Source information =
===============

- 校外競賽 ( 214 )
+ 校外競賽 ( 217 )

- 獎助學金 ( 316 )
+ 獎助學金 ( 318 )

===============

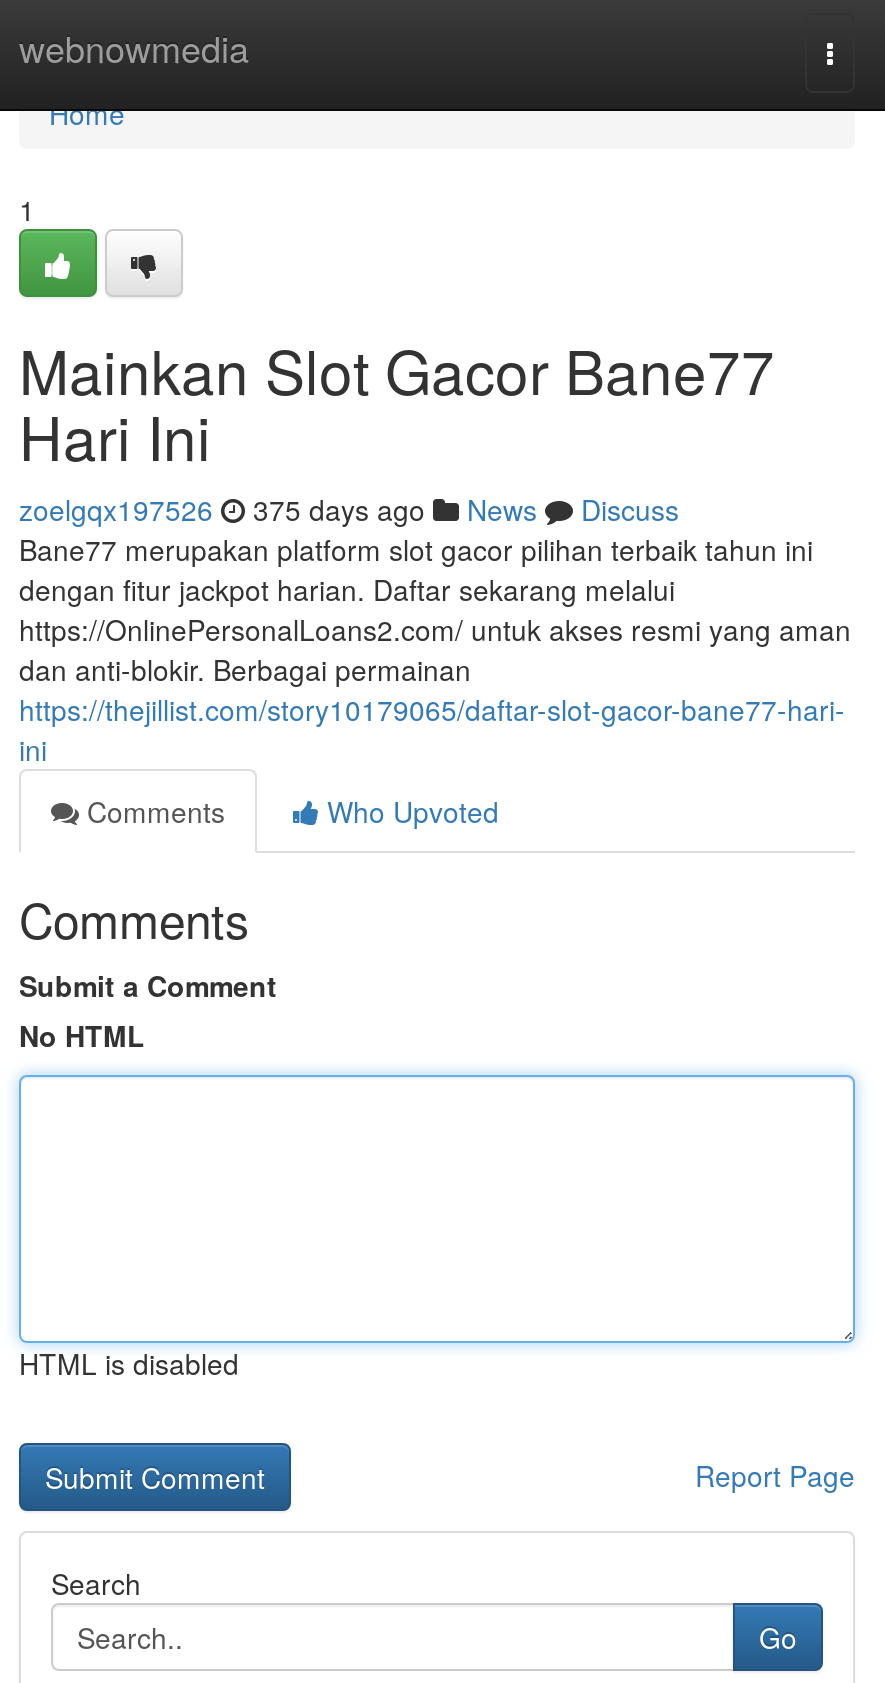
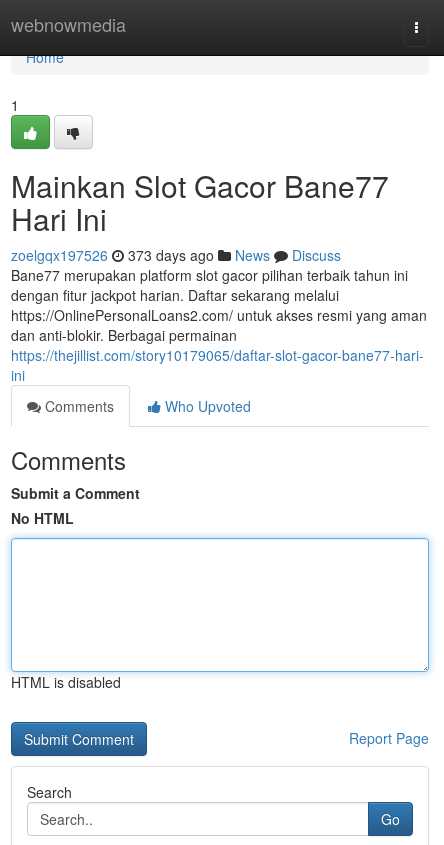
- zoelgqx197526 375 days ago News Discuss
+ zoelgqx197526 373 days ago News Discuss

===============

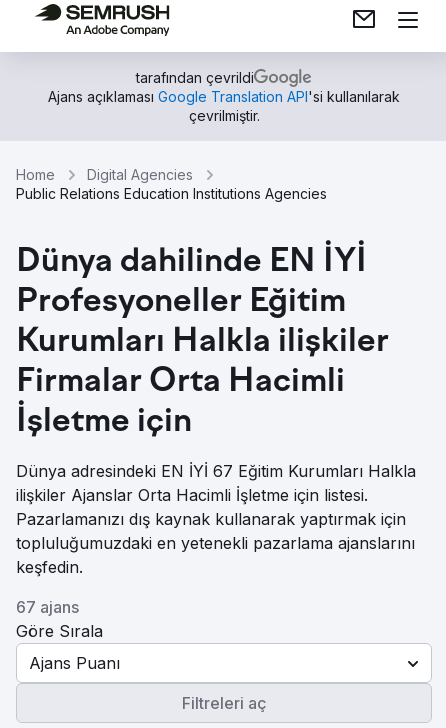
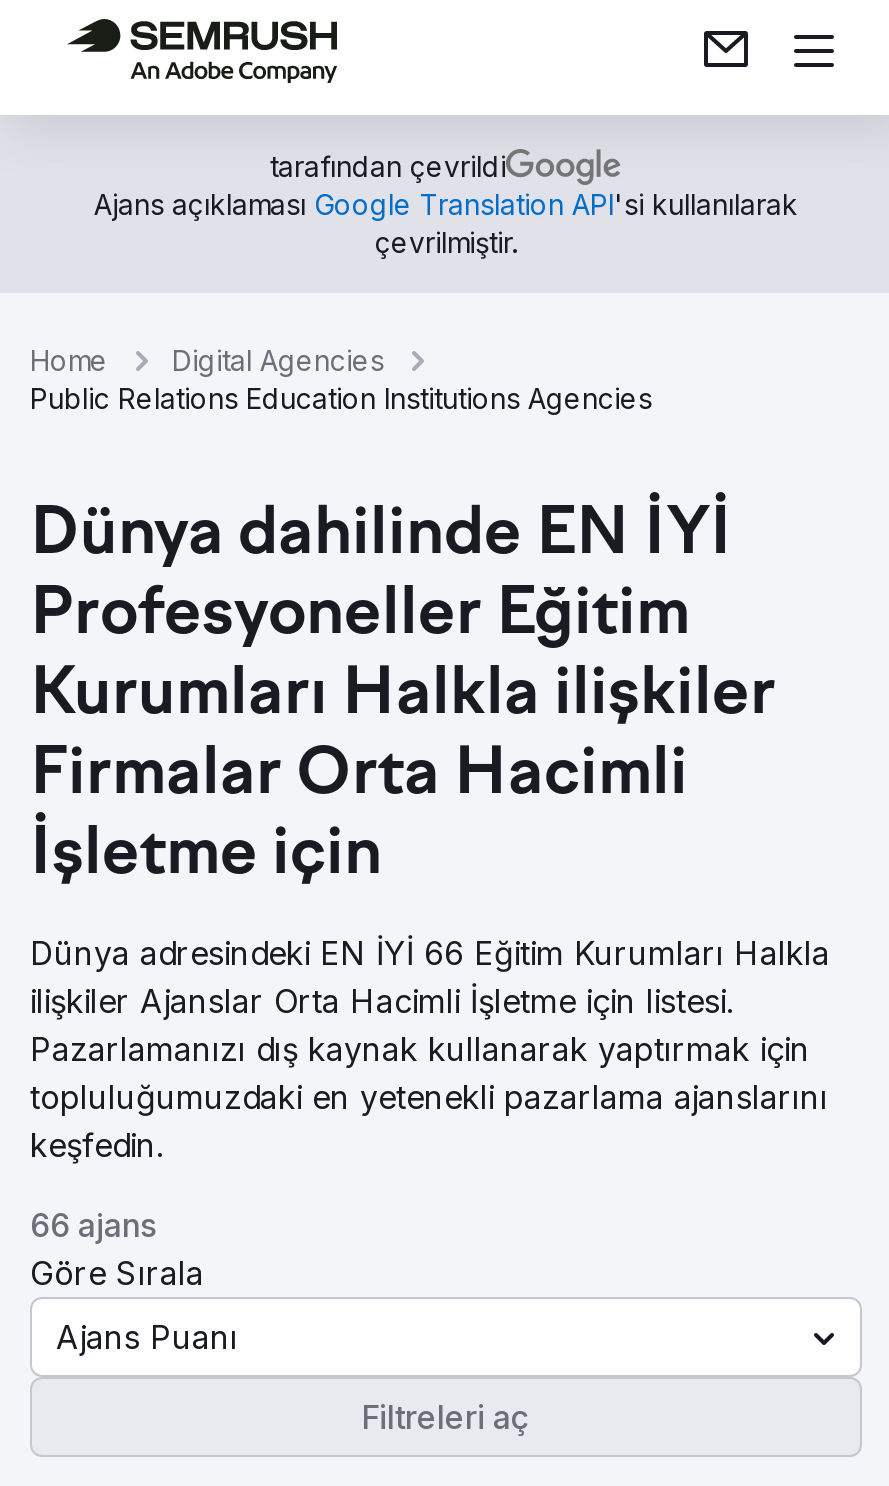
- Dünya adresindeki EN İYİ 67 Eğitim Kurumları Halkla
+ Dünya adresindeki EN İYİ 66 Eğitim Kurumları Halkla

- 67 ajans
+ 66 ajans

===============

Your task = Across the listing above, report every line where "days" occurs.

Output of the task =
- zoelgqx197526 375 days ago News Discuss
+ zoelgqx197526 373 days ago News Discuss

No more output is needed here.